Because many of these workers are shift-employees, access to the service at any time became very important to the department as it developed the Web-based application.
“Right now the agency, and the state as a whole is not a seven [days a week] by 24 [hours] shop,” said Thielman. So, the department turned to the cloud to host most of the information, where accessing data can occur around the clock.
“Going to the cloud will reduce our costs significantly,” he said. “I can go seven-24 without tripling my support staff.”
The HTML5 Drupal interface will also ensure that these workers – with dramatically varying computer literacy and device access – will be able to access the new interface, at a potential dramatic savings to the state.
“Exact numbers are hard to come by,” said Bateman. But he added, “one of the things that we did was deploy our analysis, and the ratio was about a 10 to one savings – that might not be true, but even if the costs are the exact same, we get better benefits with this system.”
When Thielman and Bateman began the RFP process for cloud providers, Amazon was one of the only companies large and secure enough to accommodate the department’s needs. “Two years ago, the only place you could go with government services was Amazon,” Thielman explained.
Front end services are provided by Drupal experts from Acquia, a company that partnered with Amazon for the RFP, according to Bateman.
The department worked with the companies to provide a safe experience for users and the state. “Once you have been verified who you are, it goes into a fully encrypted database that resides here locally [with the state] – the only thing that is used for is data to your user profile,” Thielman said. “Even the user will never see that information again.

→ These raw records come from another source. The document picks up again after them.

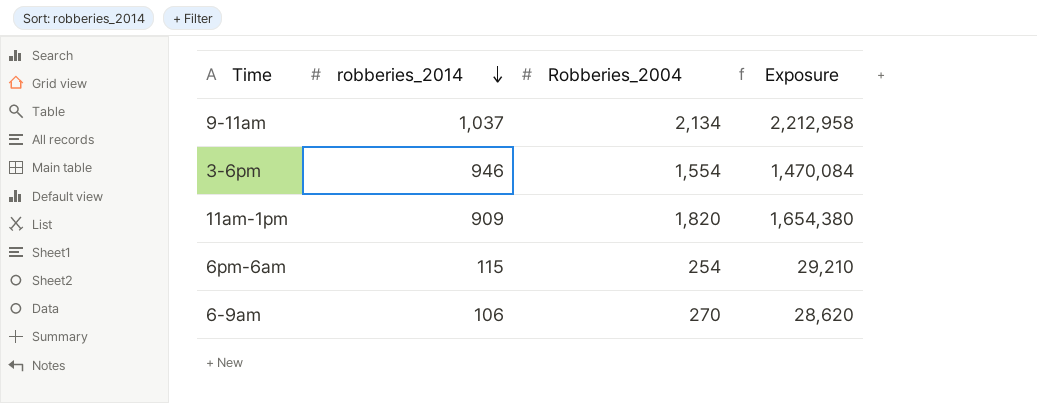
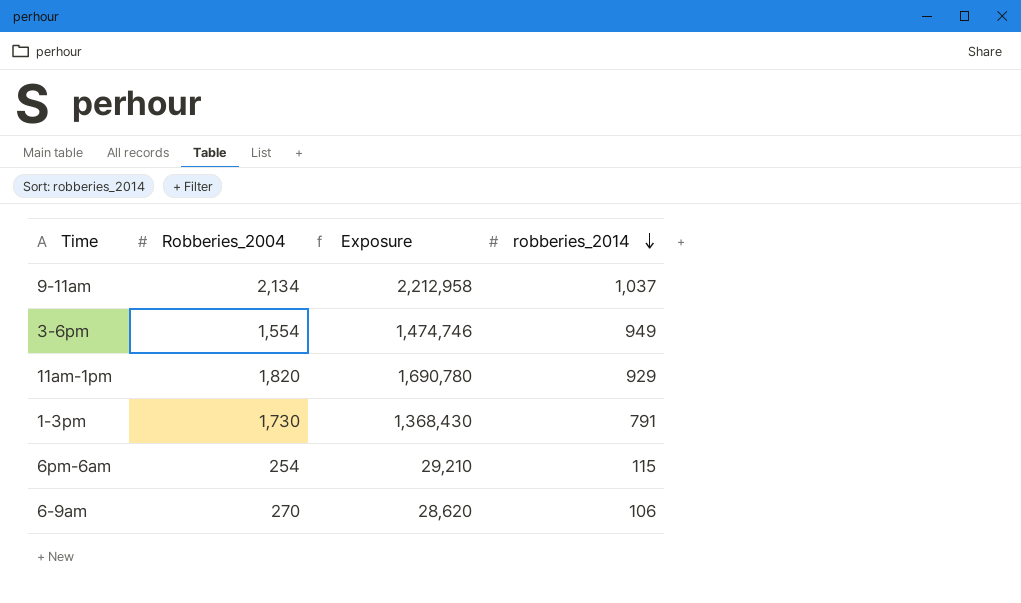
column robberies_2014 | position: 2 -> 4
3-6pm | Exposure: 1,470,084 -> 1,474,746
3-6pm | robberies_2014: 946 -> 949
11am-1pm | Exposure: 1,654,380 -> 1,690,780
11am-1pm | robberies_2014: 909 -> 929
row 1-3pm: none -> 1,730 | 1,368,430 | 791

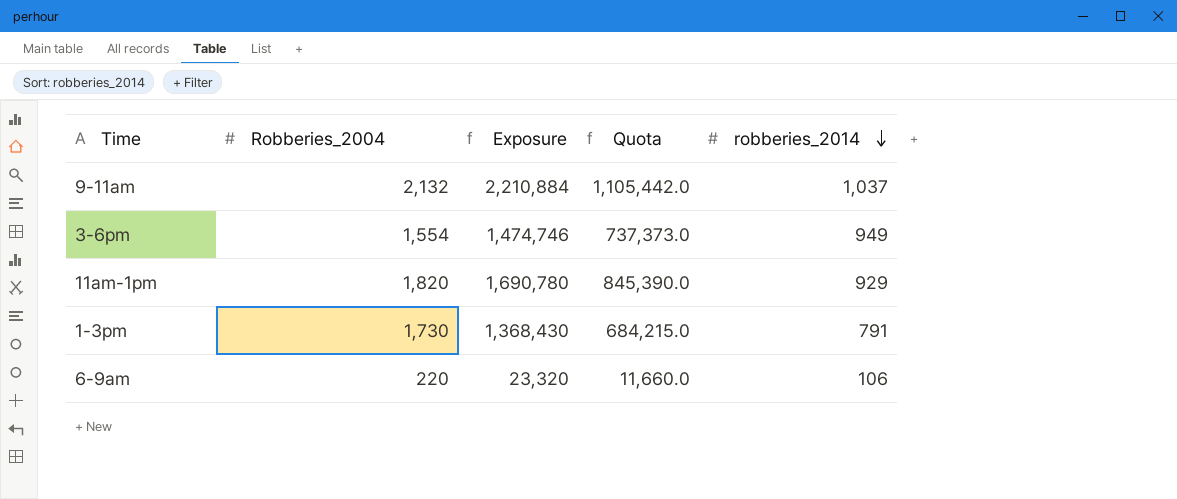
column Quota | formula: none -> [Exposure] * 0.5
row 6pm-6am: 254 | 29,210 | 115 -> none
9-11am | Robberies_2004: 2,134 -> 2,132
9-11am | Exposure: 2,212,958 -> 2,210,884
6-9am | Robberies_2004: 270 -> 220
6-9am | Exposure: 28,620 -> 23,320

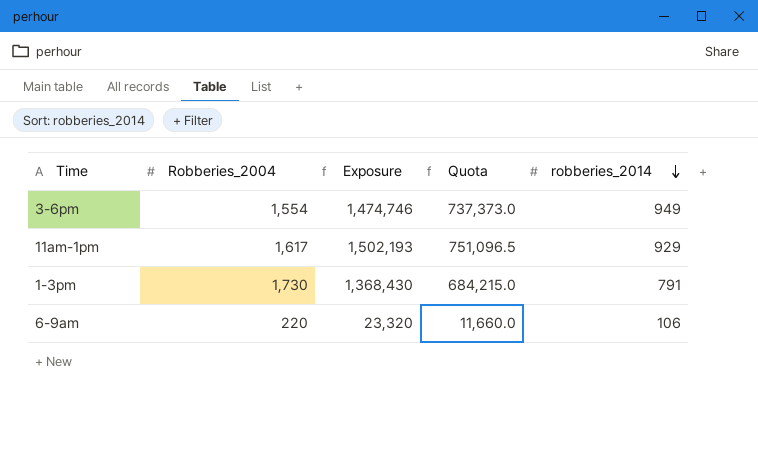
row 9-11am: 2,132 | 2,210,884 | 1,105,442.0 | 1,037 -> none
11am-1pm | Robberies_2004: 1,820 -> 1,617
11am-1pm | Exposure: 1,690,780 -> 1,502,193
11am-1pm | Quota: 845,390.0 -> 751,096.5

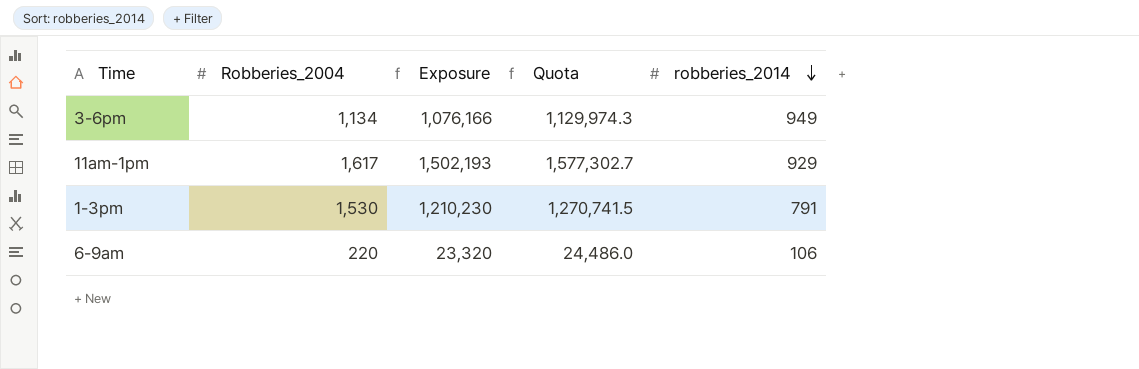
column Quota | formula: [Exposure] * 0.5 -> [Exposure] * 1.05
3-6pm | Robberies_2004: 1,554 -> 1,134
3-6pm | Exposure: 1,474,746 -> 1,076,166
1-3pm | Robberies_2004: 1,730 -> 1,530
1-3pm | Exposure: 1,368,430 -> 1,210,230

It becomes embedded and encrypted. So even if someone were to get your password, they would never be able to get that information.”

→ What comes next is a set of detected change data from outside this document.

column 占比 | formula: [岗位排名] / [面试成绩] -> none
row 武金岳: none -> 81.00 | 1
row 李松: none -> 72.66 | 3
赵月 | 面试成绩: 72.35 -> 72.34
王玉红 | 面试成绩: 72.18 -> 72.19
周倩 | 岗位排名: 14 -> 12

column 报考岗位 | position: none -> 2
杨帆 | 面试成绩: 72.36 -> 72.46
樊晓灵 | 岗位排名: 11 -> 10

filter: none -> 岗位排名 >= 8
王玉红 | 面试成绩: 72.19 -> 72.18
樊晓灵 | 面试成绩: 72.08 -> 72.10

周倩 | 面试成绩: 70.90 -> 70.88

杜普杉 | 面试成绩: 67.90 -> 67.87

And this is where treating the claims as people, and not numbers, goes beyond providing better customer service. “I no longer need access to that Social Security number because you stopped being a number and started being a person,” he explained.
Personal information will not be stored with Amazon or another third-party vendor, but rather by the state. In order for IWD to pull the information and display it through Amazon, a host of VPNs will be built to connect state servers with sensitive information to the cloud, according to Bateman.
The cloud will also host all publicly available documents, including redacted unemployment appeals, which become public record under Iowa law. Most of these will be stored as XML documents for easy search ability, and even include things like elevator inspection records.
“My staff is going to have to learn a number of new development techniques, some are nervous, some have stepped out,” said Bateman. “[But] this new system will reduce the bulk of identity theft. It will be much more difficult to use the wrong Social Security system. About 50 percent of the user errors are about the last employer, and if we can clear that up, that will reduce man-hours.”